六兵衛も豪快な親方なので「1晩で15両使っちまう心意気が気に入った」と言いました。

しかし紺屋という染物職人の恰好で𠮷原に言っても相手にしてくれないだろうということで𠮷原でよく遊んでいる町医者に一緒にいってもらうことにします。

町医者は久蔵の身なりを整えさせ、お大尽の息子の若旦那として𠮷原に行くようにアドバイスします。

そして手を出すと指先が染物で青く染まっててバレてしまうので手を着物から出さないように言いました。

さらに職人の言葉が出るとバレるので返事は「あいあい」とだけ言ってくれればあとはこちらでなんとかすると言います。

そして大門をくぐって三浦屋へ。

しかしまず茶屋でお酒を飲んだりご飯を食べたりします。

そうやって茶屋にお金を落とすと茶屋の女主人が「お目当ては?」と聞いてきます。

そこで初めて「三浦屋の高尾をお願いしたい。」と要望を言うことができます。

高尾は売れっ子なので女主人は「無理だと思いますが聞いてみます。」と言って下がりました。

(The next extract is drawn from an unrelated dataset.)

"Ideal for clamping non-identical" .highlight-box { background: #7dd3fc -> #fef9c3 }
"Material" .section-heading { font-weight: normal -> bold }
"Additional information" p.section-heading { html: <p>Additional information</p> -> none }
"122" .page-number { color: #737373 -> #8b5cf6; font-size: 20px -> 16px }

すると高尾は偶然空いており久蔵は三浦屋に行くことができました。

ただ上記のように初回のお客さんは口も聞いてもらえません。

しかしそこは落語という物語なので気に入ってもらって枕を共にします。

朝になると高尾はもう起きていて化粧を直し、久蔵のために煙草の用意をしてくれています。

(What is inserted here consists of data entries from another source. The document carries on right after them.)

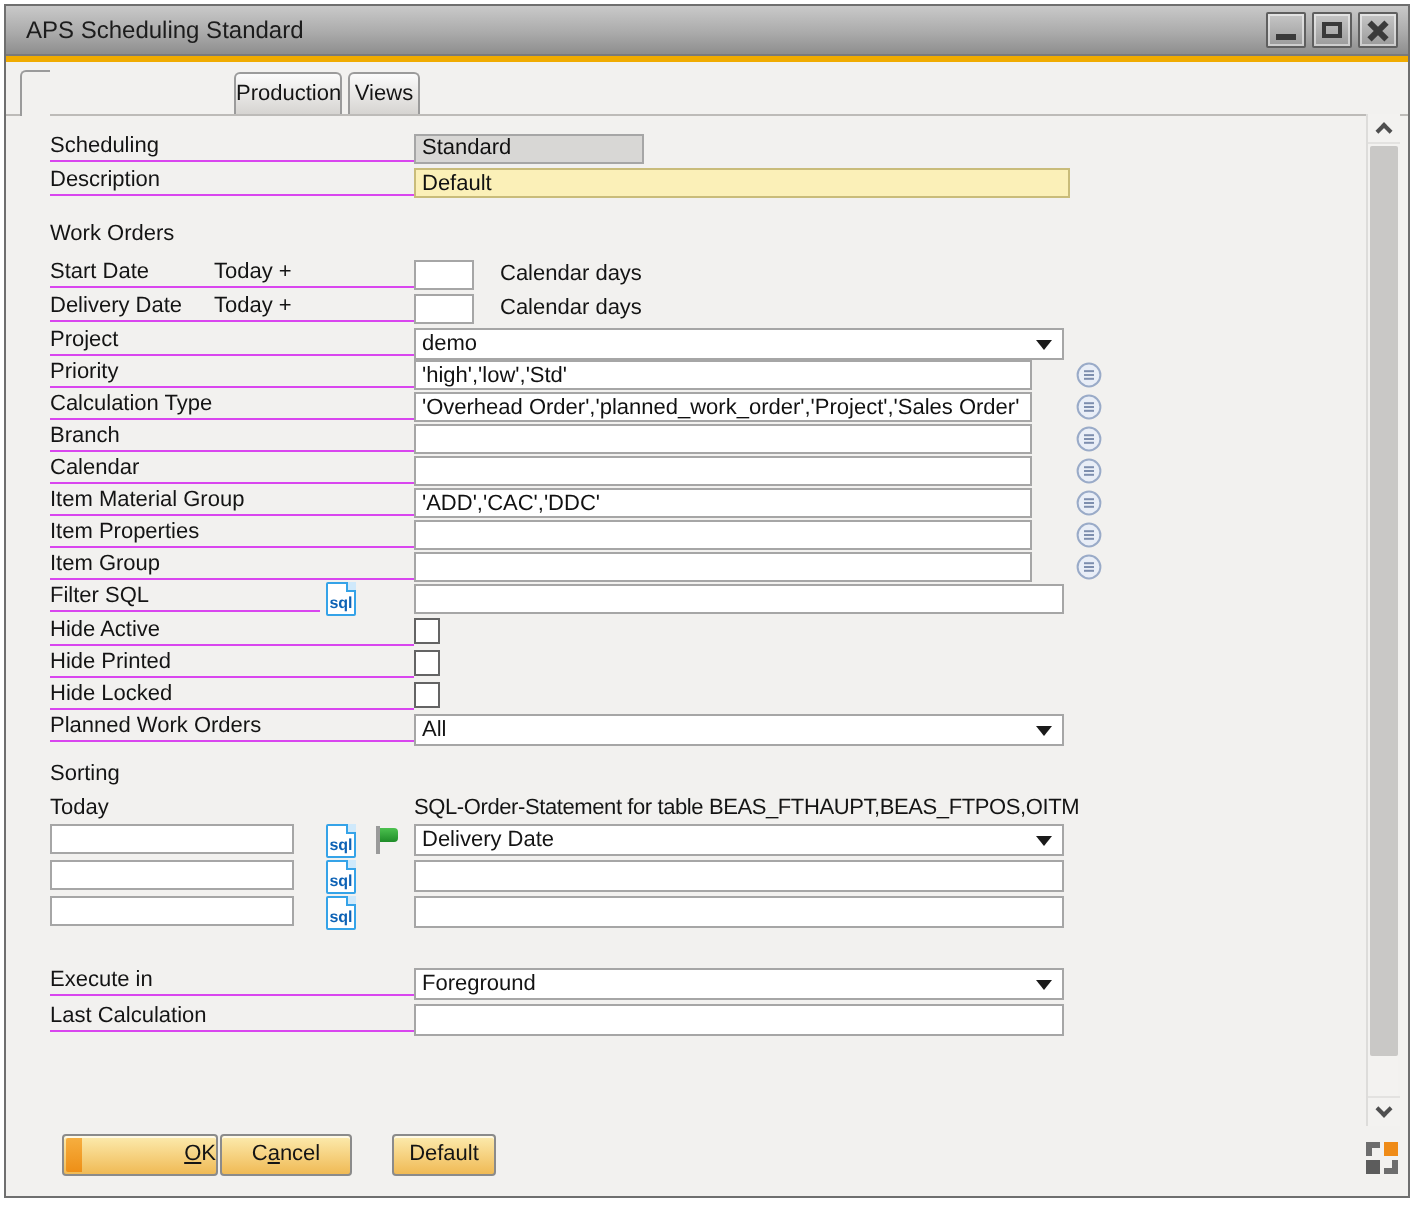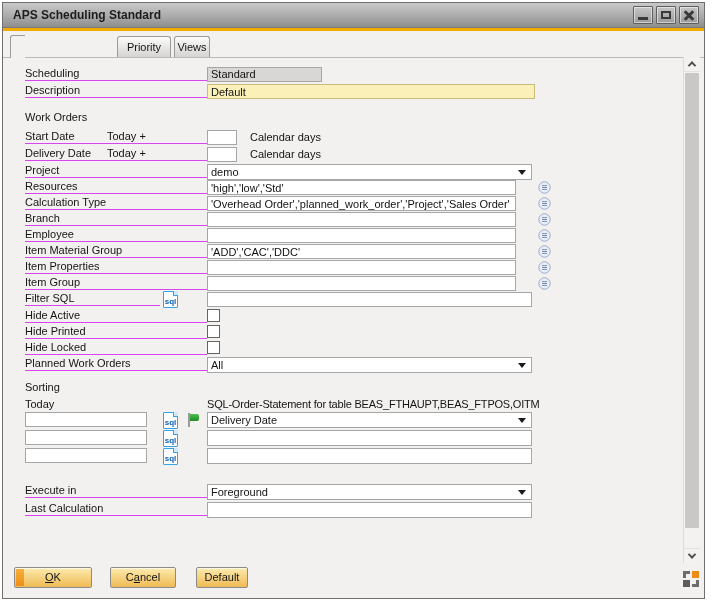"APS Scheduling Standard" #title { font-weight: bold -> normal }
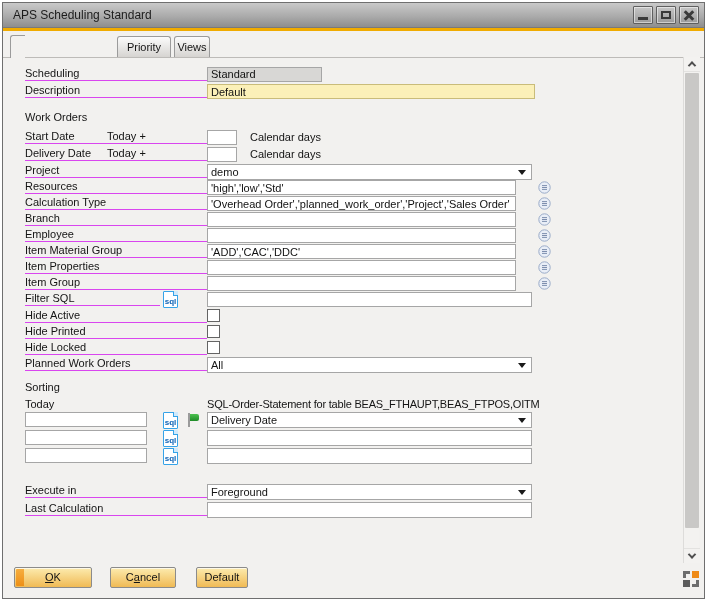"Priority" span { text: Priority -> Production }
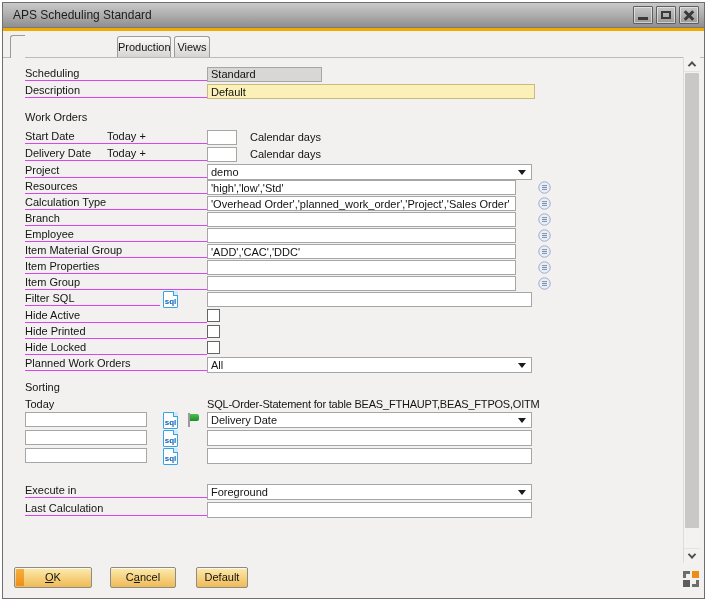"Resources" div.lbl { text: Resources -> Priority }
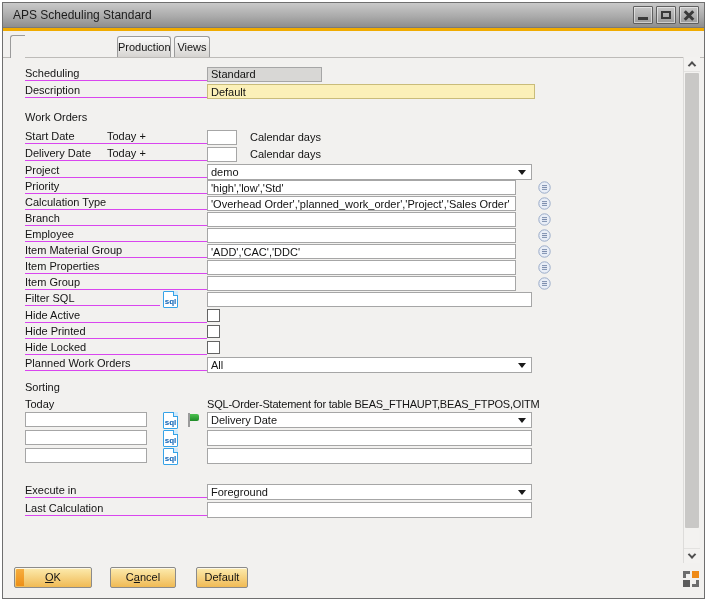"Employee" div.lbl { text: Employee -> Calendar }
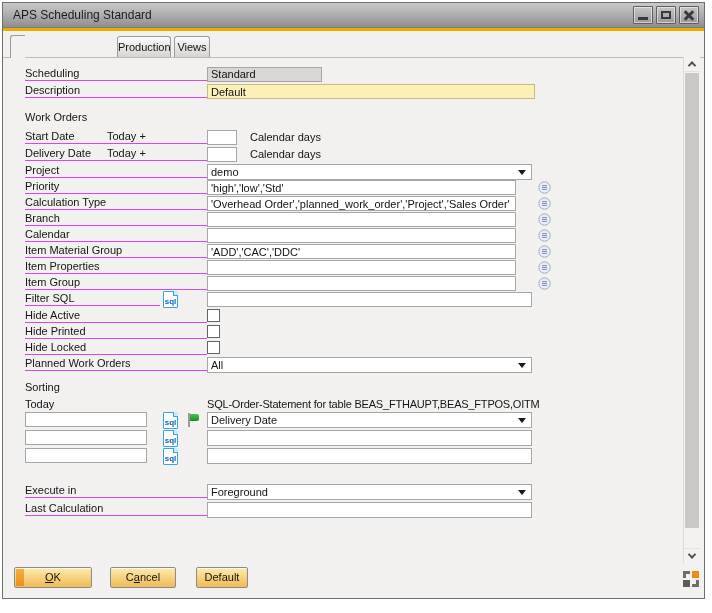"OK" #btn-ok { left: 11px -> 28px; text-align: none -> right }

そして高尾は「主、今度いつ来てくれるんざます?」と聞いてきます。

江戸時代の花魁の間で使われたざます言葉は、昭和の時代には山の手のお嬢さんが使うようになり、お金持ちの奥さんや娘が使う言葉のようになりましたが起源は花魁です。

久蔵は「あいあい。」しか答えられません。

高尾は「ねえ、主、今度はいつ来るんざます?」と聞いてきます。

久蔵はたまらず「3年たったらまた来ます。実はこの指を見てもらうとわかる通り紺屋で奉公する職人なんです。」と真実を告げます。

「3年前、あなたを見て飲まず、食わずで働いたら会えるって聞いたので。だから3年たったらまた来ます。」と言いました。

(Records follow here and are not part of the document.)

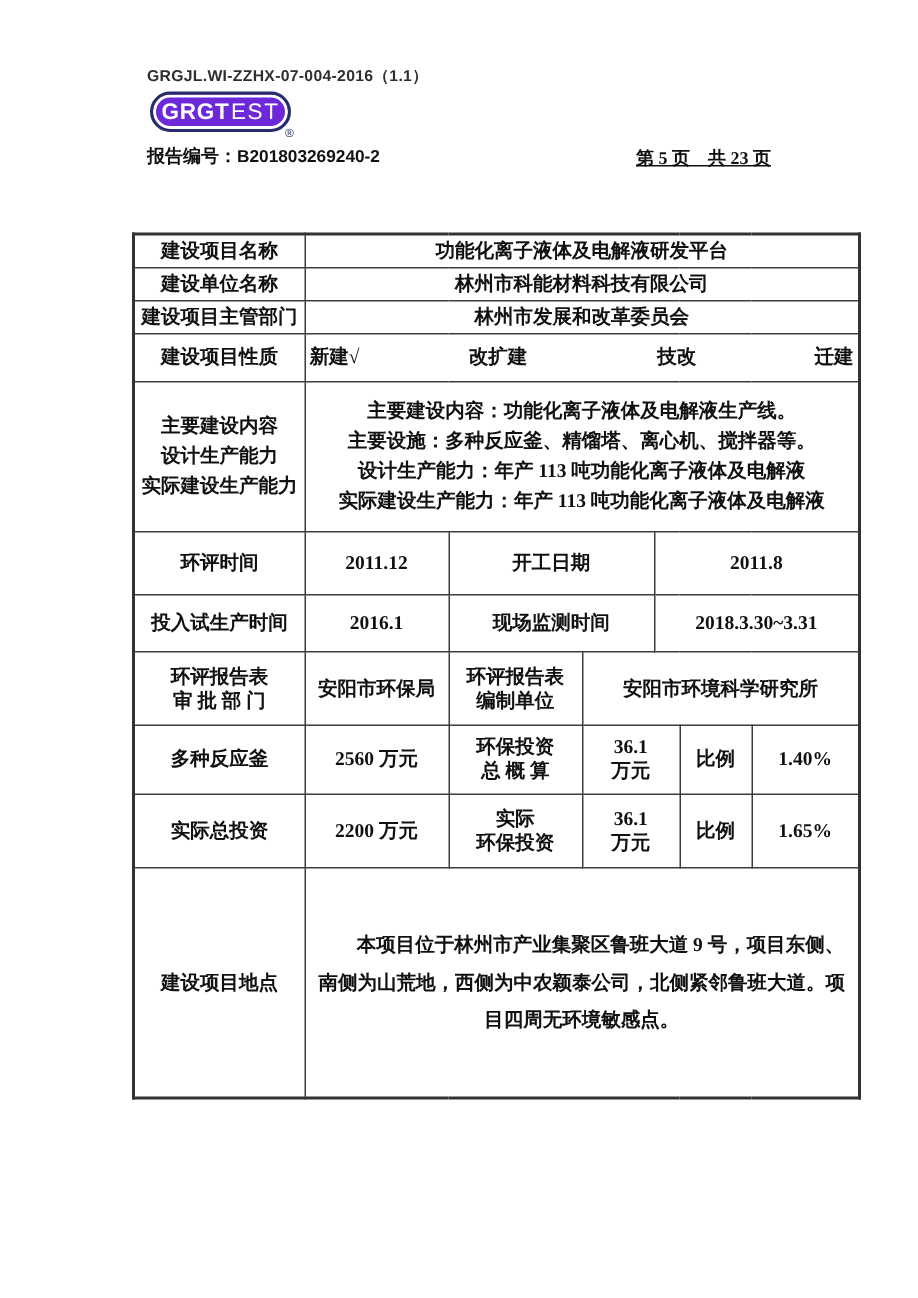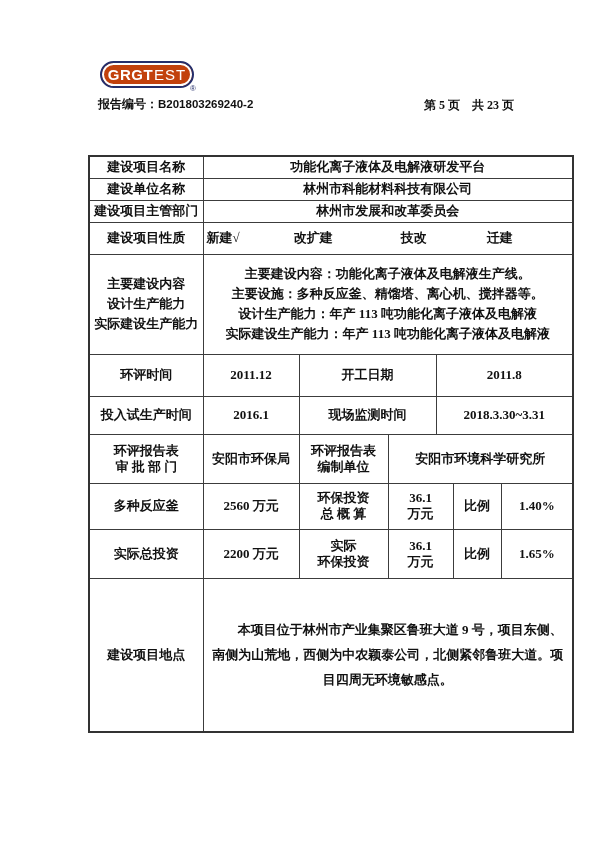"GRGJL.WI-ZZHX-07-004-2016（1.1）" div.doc-code { html: none -> <div>GRGJL.WI-ZZHX-07-004-2016（1.1）</div> }
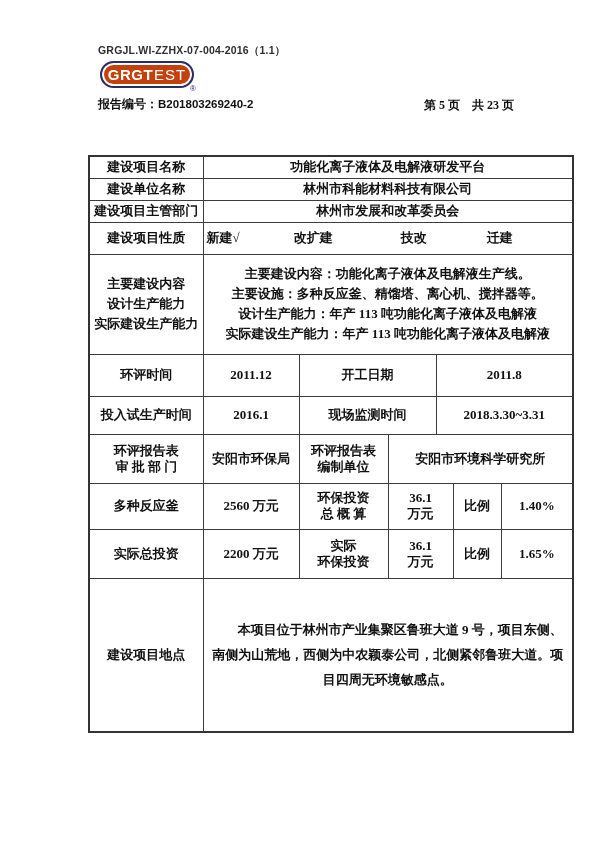"GRGT" .logo { background: #c2410c -> #6d28d9 }
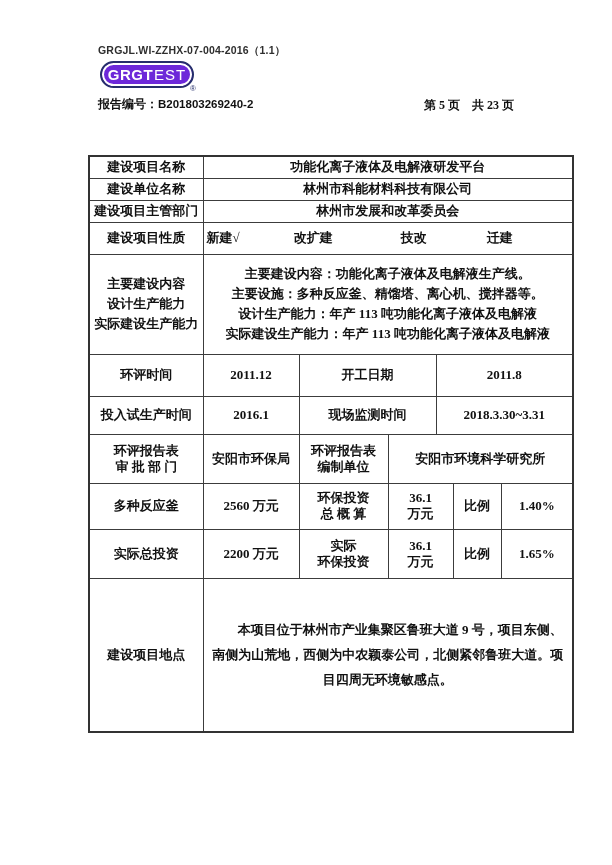"第 5 页 共 23" .page-indicator { text-decoration: none -> underline }
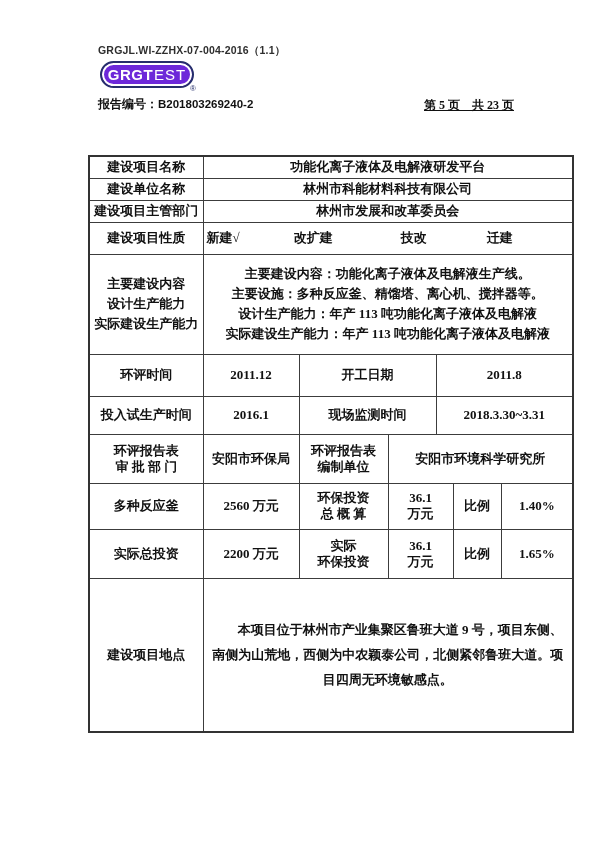"新建√" td.nature-cell .nature-options { justify-content: flex-start -> space-between }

この言葉に感銘を受けた高尾は「来年3月に年が明けたら、主の側に置いておくんなまし。」と言いました。

年が明けるというのは奉公する時期が終わって自由の身になることを言います。

久蔵はその言葉を聞いて喜び、職人仲間に言いますが花魁は「そんなことを言うもの」と取り合いません。

そして3月になると本当に高尾が六兵衛の店を訪ね、「久蔵さんの女房になるために来ました。」と言いました。

そして久蔵と高尾は仲睦まじく一緒に染物職人の仕事に励み、高尾は『紺屋高尾』と呼ばれるようになりましたという噺です。

WORKOUTもですが限界に挑戦してる人はかっこよく、人としての魅力に溢れます。

これからもWORKOUTや自身が挑戦できることに全力を尽くしましょう。